··· Input for this task ···
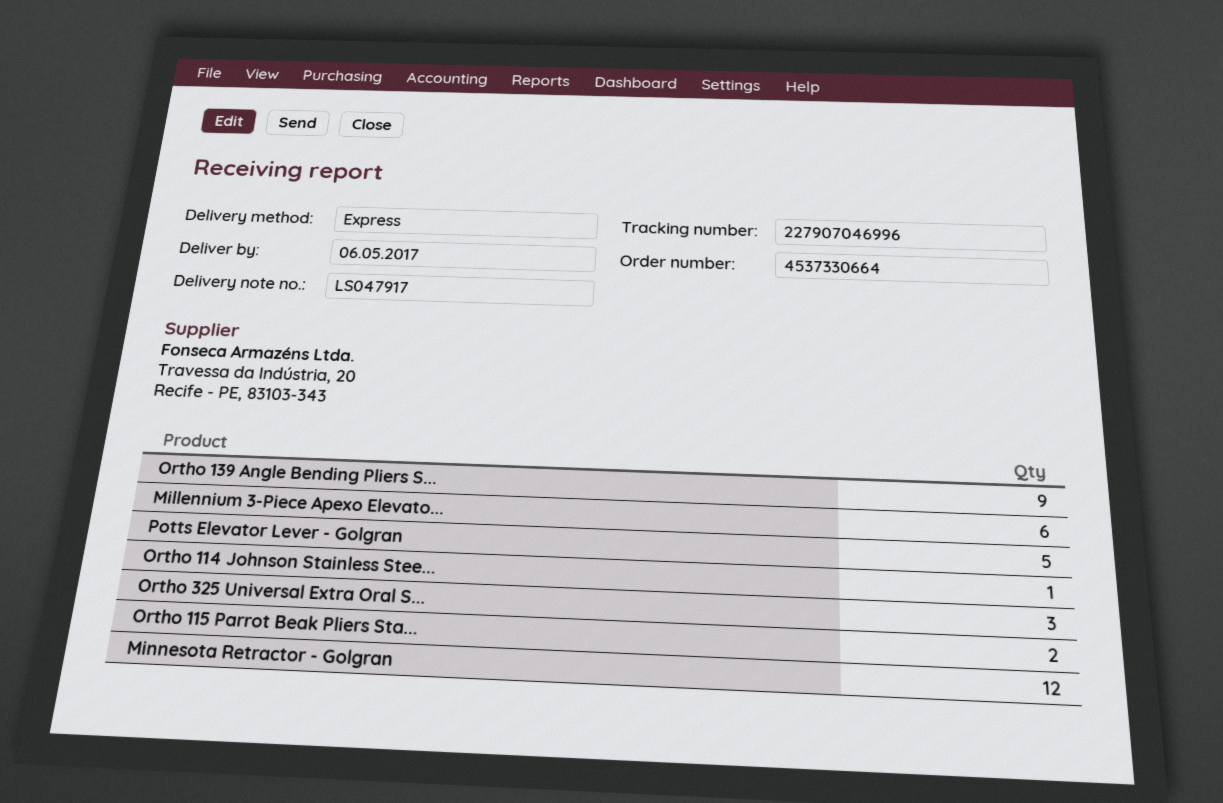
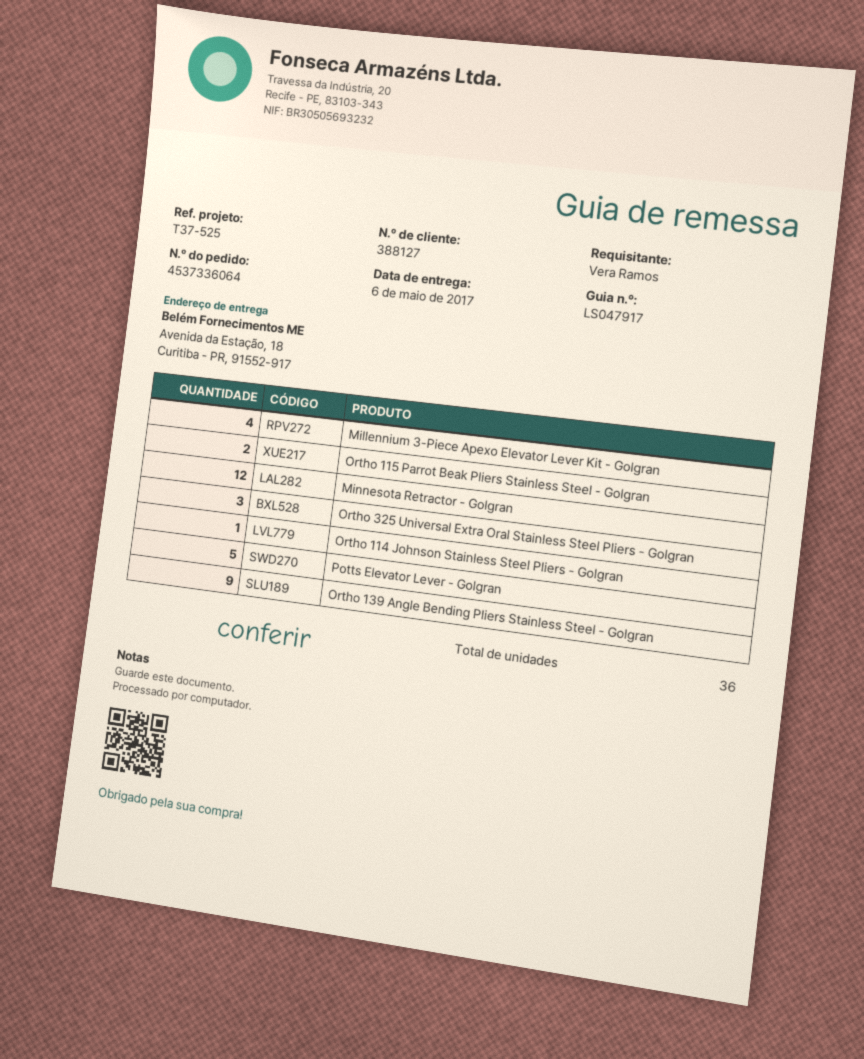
order number: 4537330664 -> 4537336064
Millennium 3-Piece Apexo Elevato...: 6 -> 4

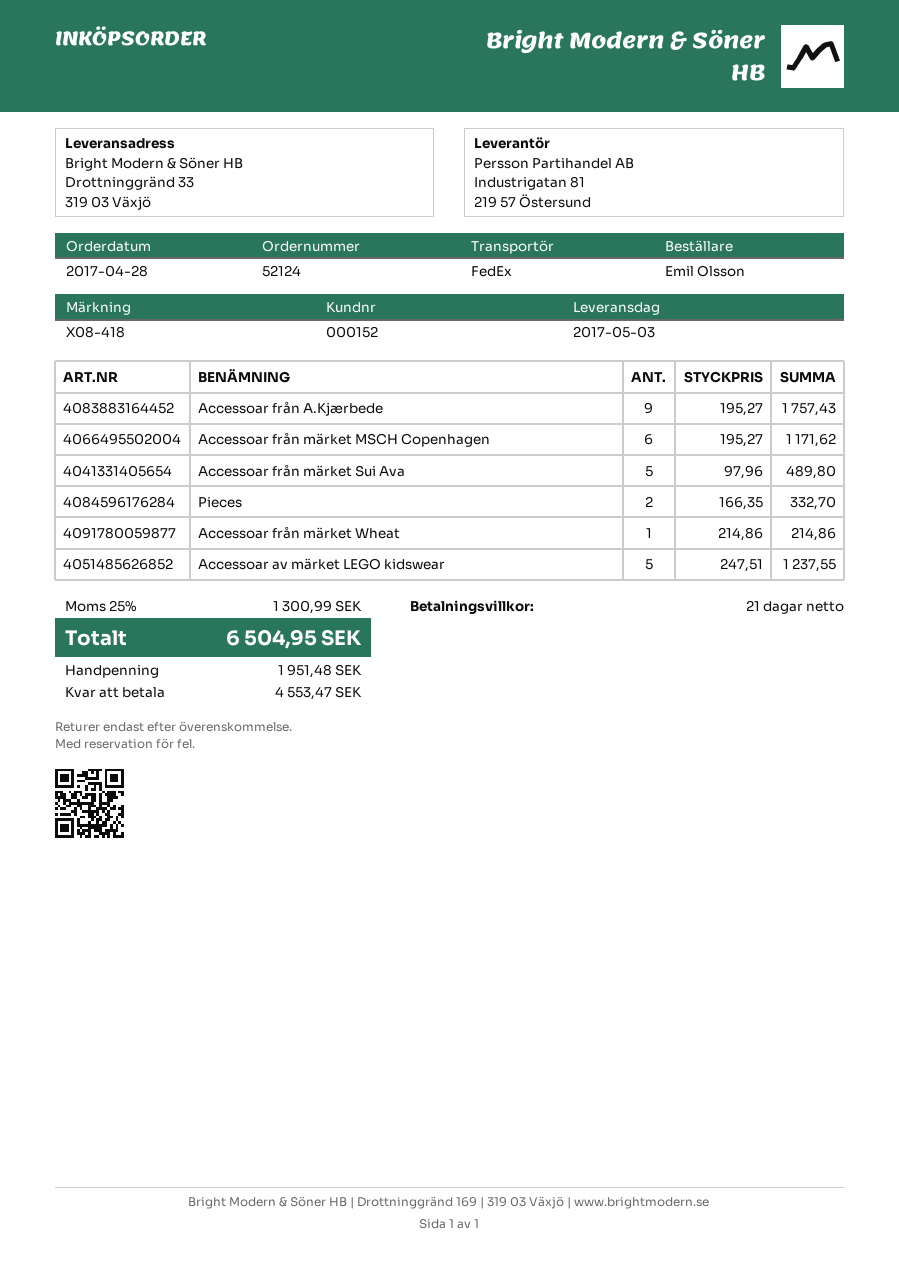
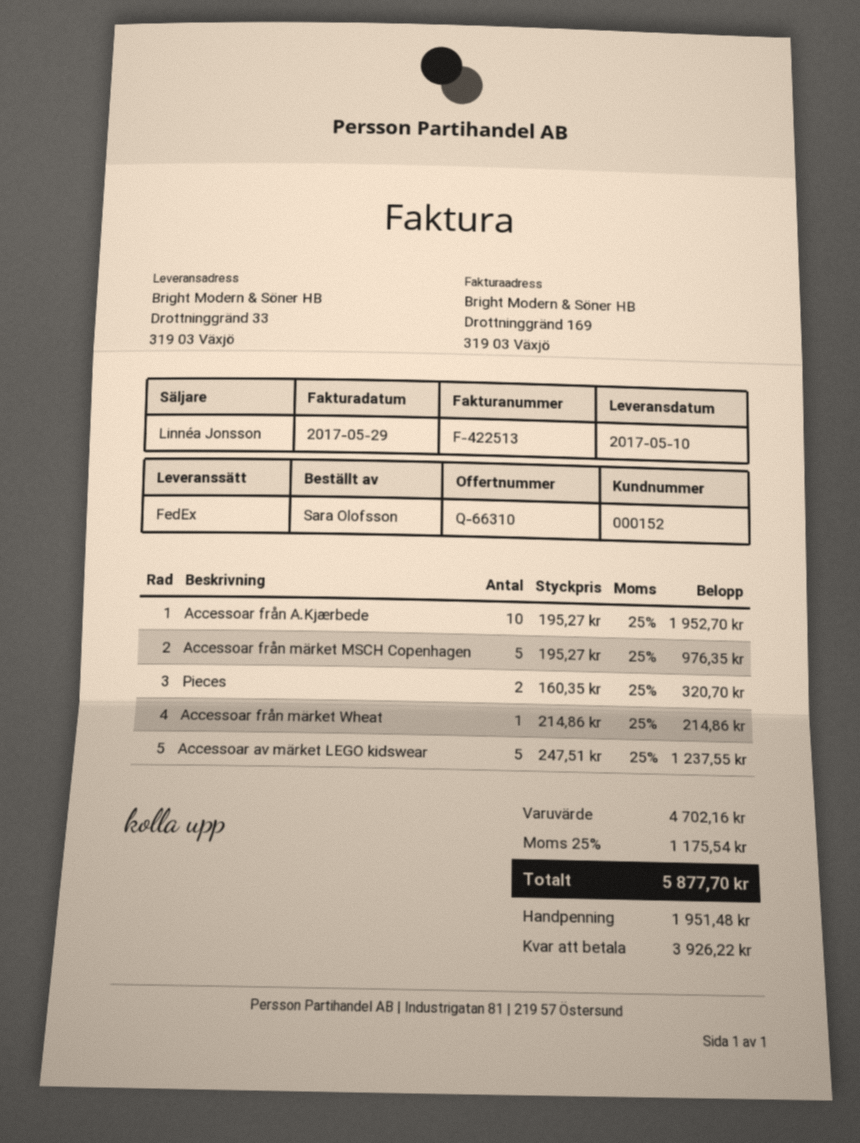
delivery date: 2017-05-03 -> 2017-05-10
ordered by: Emil Olsson -> Sara Olofsson
Accessoar från A.Kjærbede: 9 x 195.27 = 1757.43 -> 10 x 195.27 = 1952.70
Accessoar från märket MSCH Copenhagen: 6 x 195.27 = 1171.62 -> 5 x 195.27 = 976.35
Accessoar från märket Sui Ava: 5 x 97.96 = 489.80 -> none
Pieces: 2 x 166.35 = 332.70 -> 2 x 160.35 = 320.70
tax: 25% = 1300.99 -> 25% = 1175.54
total: 6504.95 -> 5877.70
balance: 4553.47 -> 3926.22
···
__Aim of the exercise__.
Only the lines from the beginning of the records through the line bearing "Accessoar från märket MSCH" belong in the answer, copied word for word with pictures left out.

__Solution for this task__.
order number: 4537330664 -> 4537336064
Millennium 3-Piece Apexo Elevato...: 6 -> 4

delivery date: 2017-05-03 -> 2017-05-10
ordered by: Emil Olsson -> Sara Olofsson
Accessoar från A.Kjærbede: 9 x 195.27 = 1757.43 -> 10 x 195.27 = 1952.70
Accessoar från märket MSCH Copenhagen: 6 x 195.27 = 1171.62 -> 5 x 195.27 = 976.35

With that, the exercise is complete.